#### [About this exercise]
Your answer must consist of exactly the lines below, starting with the line with "delivery date: 2019-02-20 -> 2019-02-27" and going on through the line with "PRETTY LOVE - KITTY", and nothing else.

━━━━━ Records shown

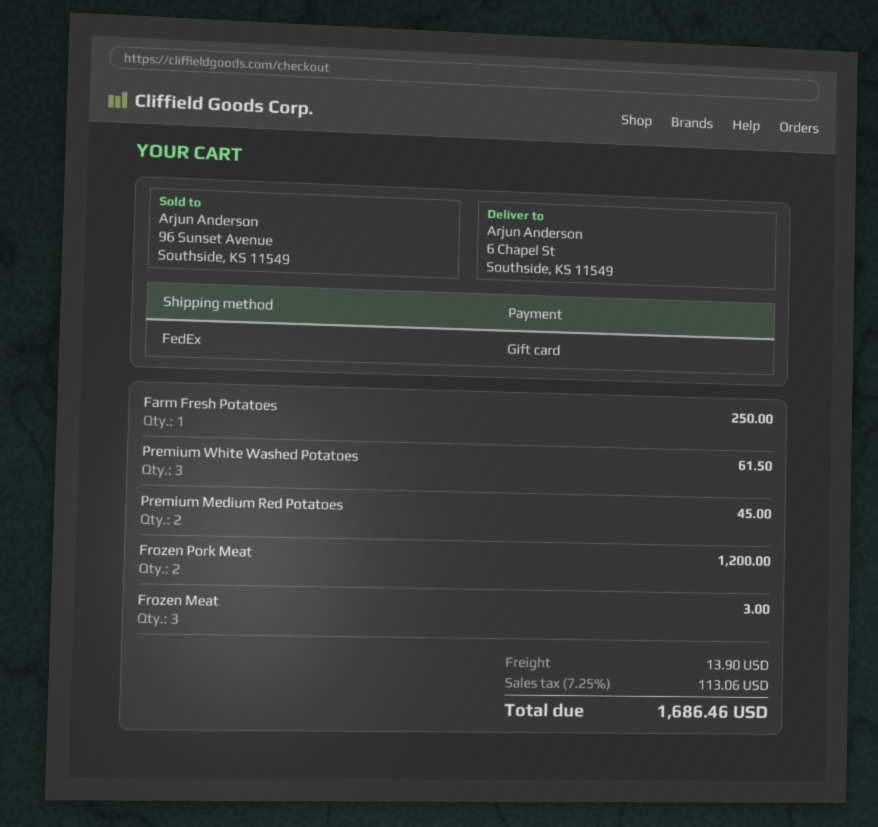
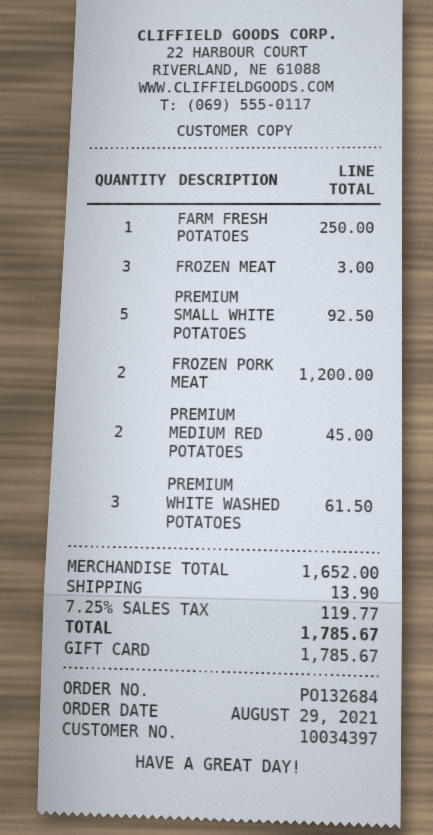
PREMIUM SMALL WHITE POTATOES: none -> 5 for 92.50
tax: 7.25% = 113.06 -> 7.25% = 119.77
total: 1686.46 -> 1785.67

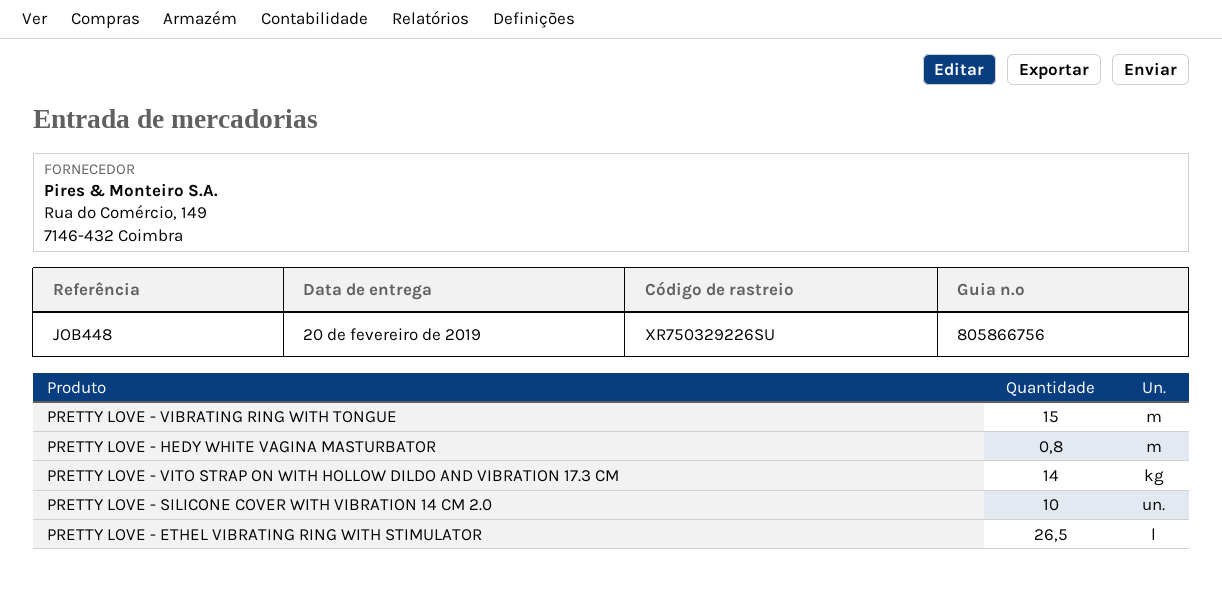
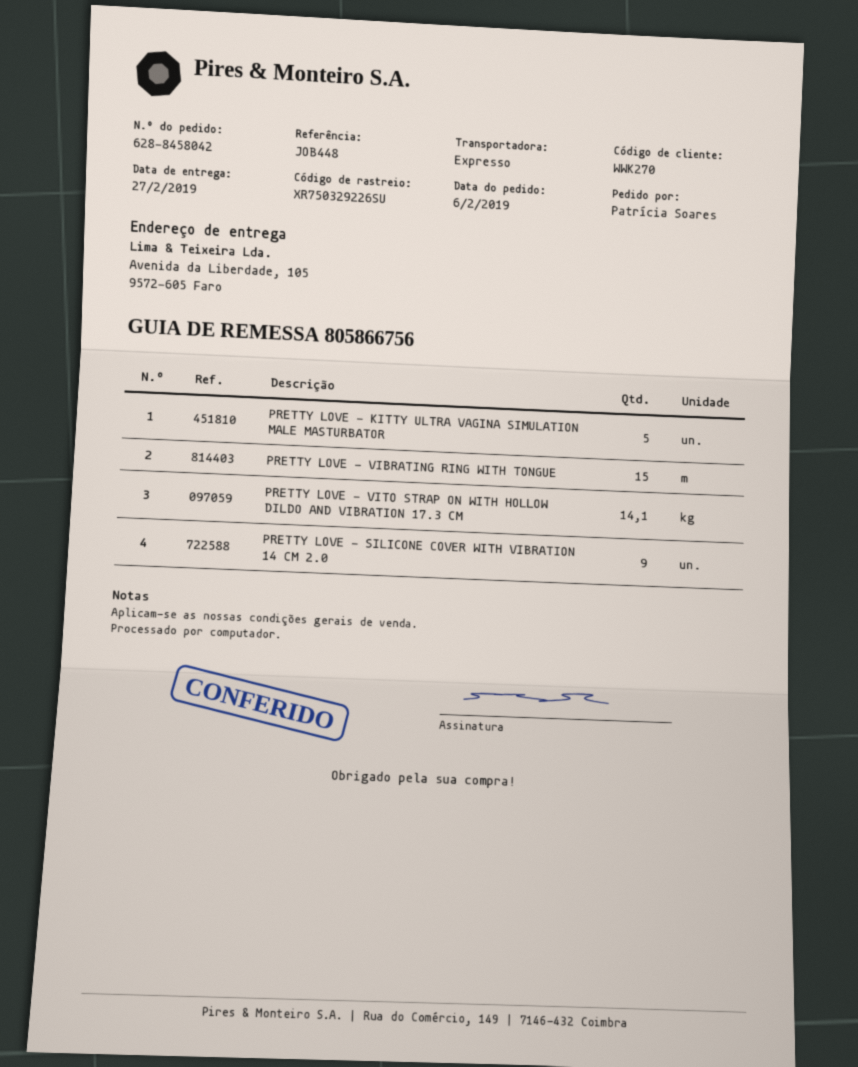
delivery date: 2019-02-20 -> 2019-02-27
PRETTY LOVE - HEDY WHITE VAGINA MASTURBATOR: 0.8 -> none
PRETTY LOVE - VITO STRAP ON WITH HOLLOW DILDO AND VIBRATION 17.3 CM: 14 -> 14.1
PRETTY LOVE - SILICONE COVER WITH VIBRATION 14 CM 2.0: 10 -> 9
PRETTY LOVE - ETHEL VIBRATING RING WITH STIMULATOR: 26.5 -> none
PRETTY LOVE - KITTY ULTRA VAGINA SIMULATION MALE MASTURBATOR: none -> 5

━━━━━━━━━━
━━━━━ Records shown

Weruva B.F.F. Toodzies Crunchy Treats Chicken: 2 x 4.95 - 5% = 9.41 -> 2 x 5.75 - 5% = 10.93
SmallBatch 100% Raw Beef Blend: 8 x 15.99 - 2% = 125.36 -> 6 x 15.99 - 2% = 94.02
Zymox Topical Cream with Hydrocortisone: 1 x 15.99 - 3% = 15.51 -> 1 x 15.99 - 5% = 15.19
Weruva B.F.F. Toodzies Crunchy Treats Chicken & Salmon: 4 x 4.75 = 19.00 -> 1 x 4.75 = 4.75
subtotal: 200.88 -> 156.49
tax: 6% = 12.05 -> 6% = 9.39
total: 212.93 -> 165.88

━━━━━━━━━━

#### [Task output]
delivery date: 2019-02-20 -> 2019-02-27
PRETTY LOVE - HEDY WHITE VAGINA MASTURBATOR: 0.8 -> none
PRETTY LOVE - VITO STRAP ON WITH HOLLOW DILDO AND VIBRATION 17.3 CM: 14 -> 14.1
PRETTY LOVE - SILICONE COVER WITH VIBRATION 14 CM 2.0: 10 -> 9
PRETTY LOVE - ETHEL VIBRATING RING WITH STIMULATOR: 26.5 -> none
PRETTY LOVE - KITTY ULTRA VAGINA SIMULATION MALE MASTURBATOR: none -> 5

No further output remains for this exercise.